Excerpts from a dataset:
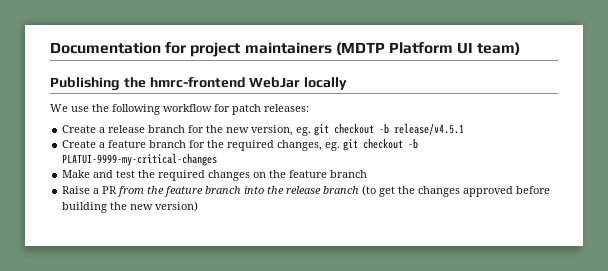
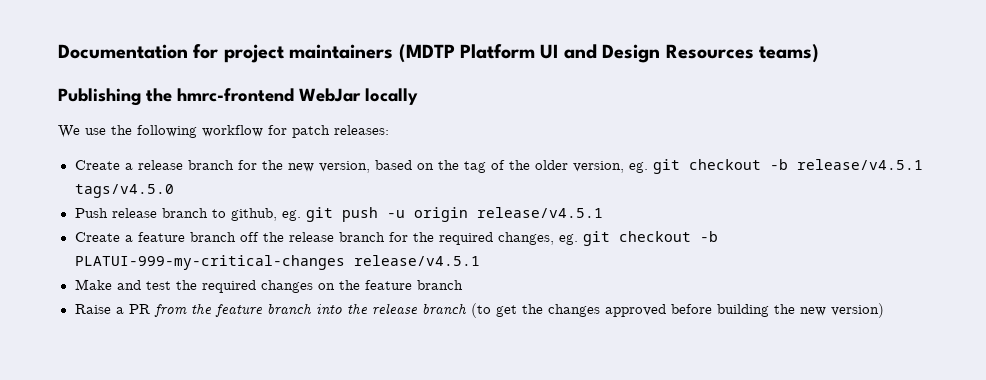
- Documentation for project maintainers (MDTP Platform UI team)
+ Documentation for project maintainers (MDTP Platform UI and Design Resources teams)
- Create a release branch for the new version, eg. git checkout -b release/v4.5.1
+ Create a release branch for the new version, based on the tag of the older version, eg. git checkout -b release/v4.5.1 tags/v4.5.0
+ Push release branch to github, eg. git push -u origin release/v4.5.1
- Create a feature branch for the required changes, eg. git checkout -b PLATUI-9999-my-critical-changes
+ Create a feature branch off the release branch for the required changes, eg. git checkout -b PLATUI-999-my-critical-changes release/v4.5.1

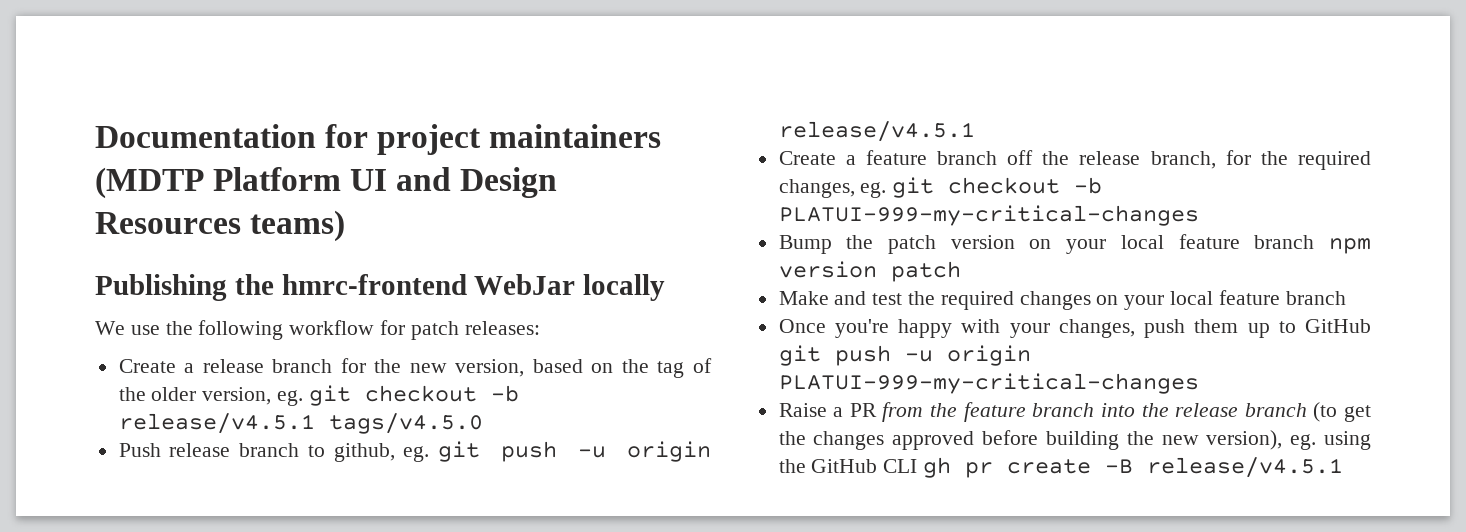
- Create a feature branch off the release branch for the required changes, eg. git checkout -b PLATUI-999-my-critical-changes release/v4.5.1
+ Create a feature branch off the release branch, for the required changes, eg. git checkout -b PLATUI-999-my-critical-changes
+ Bump the patch version on your local feature branch npm version patch
- Make and test the required changes on the feature branch
+ Make and test the required changes on your local feature branch
+ Once you're happy with your changes, push them up to GitHub git push -u origin PLATUI-999-my-critical-changes
- Raise a PR from the feature branch into the release branch (to get the changes approved before building the new version)
+ Raise a PR from the feature branch into the release branch (to get the changes approved before building the new version), eg. using the GitHub CLI gh pr create -B release/v4.5.1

> [TRY IT] Every record above must be printed exactly, except for its images.

> [RESULT OF THIS EXERCISE]
- Documentation for project maintainers (MDTP Platform UI team)
+ Documentation for project maintainers (MDTP Platform UI and Design Resources teams)
- Create a release branch for the new version, eg. git checkout -b release/v4.5.1
+ Create a release branch for the new version, based on the tag of the older version, eg. git checkout -b release/v4.5.1 tags/v4.5.0
+ Push release branch to github, eg. git push -u origin release/v4.5.1
- Create a feature branch for the required changes, eg. git checkout -b PLATUI-9999-my-critical-changes
+ Create a feature branch off the release branch for the required changes, eg. git checkout -b PLATUI-999-my-critical-changes release/v4.5.1

- Create a feature branch off the release branch for the required changes, eg. git checkout -b PLATUI-999-my-critical-changes release/v4.5.1
+ Create a feature branch off the release branch, for the required changes, eg. git checkout -b PLATUI-999-my-critical-changes
+ Bump the patch version on your local feature branch npm version patch
- Make and test the required changes on the feature branch
+ Make and test the required changes on your local feature branch
+ Once you're happy with your changes, push them up to GitHub git push -u origin PLATUI-999-my-critical-changes
- Raise a PR from the feature branch into the release branch (to get the changes approved before building the new version)
+ Raise a PR from the feature branch into the release branch (to get the changes approved before building the new version), eg. using the GitHub CLI gh pr create -B release/v4.5.1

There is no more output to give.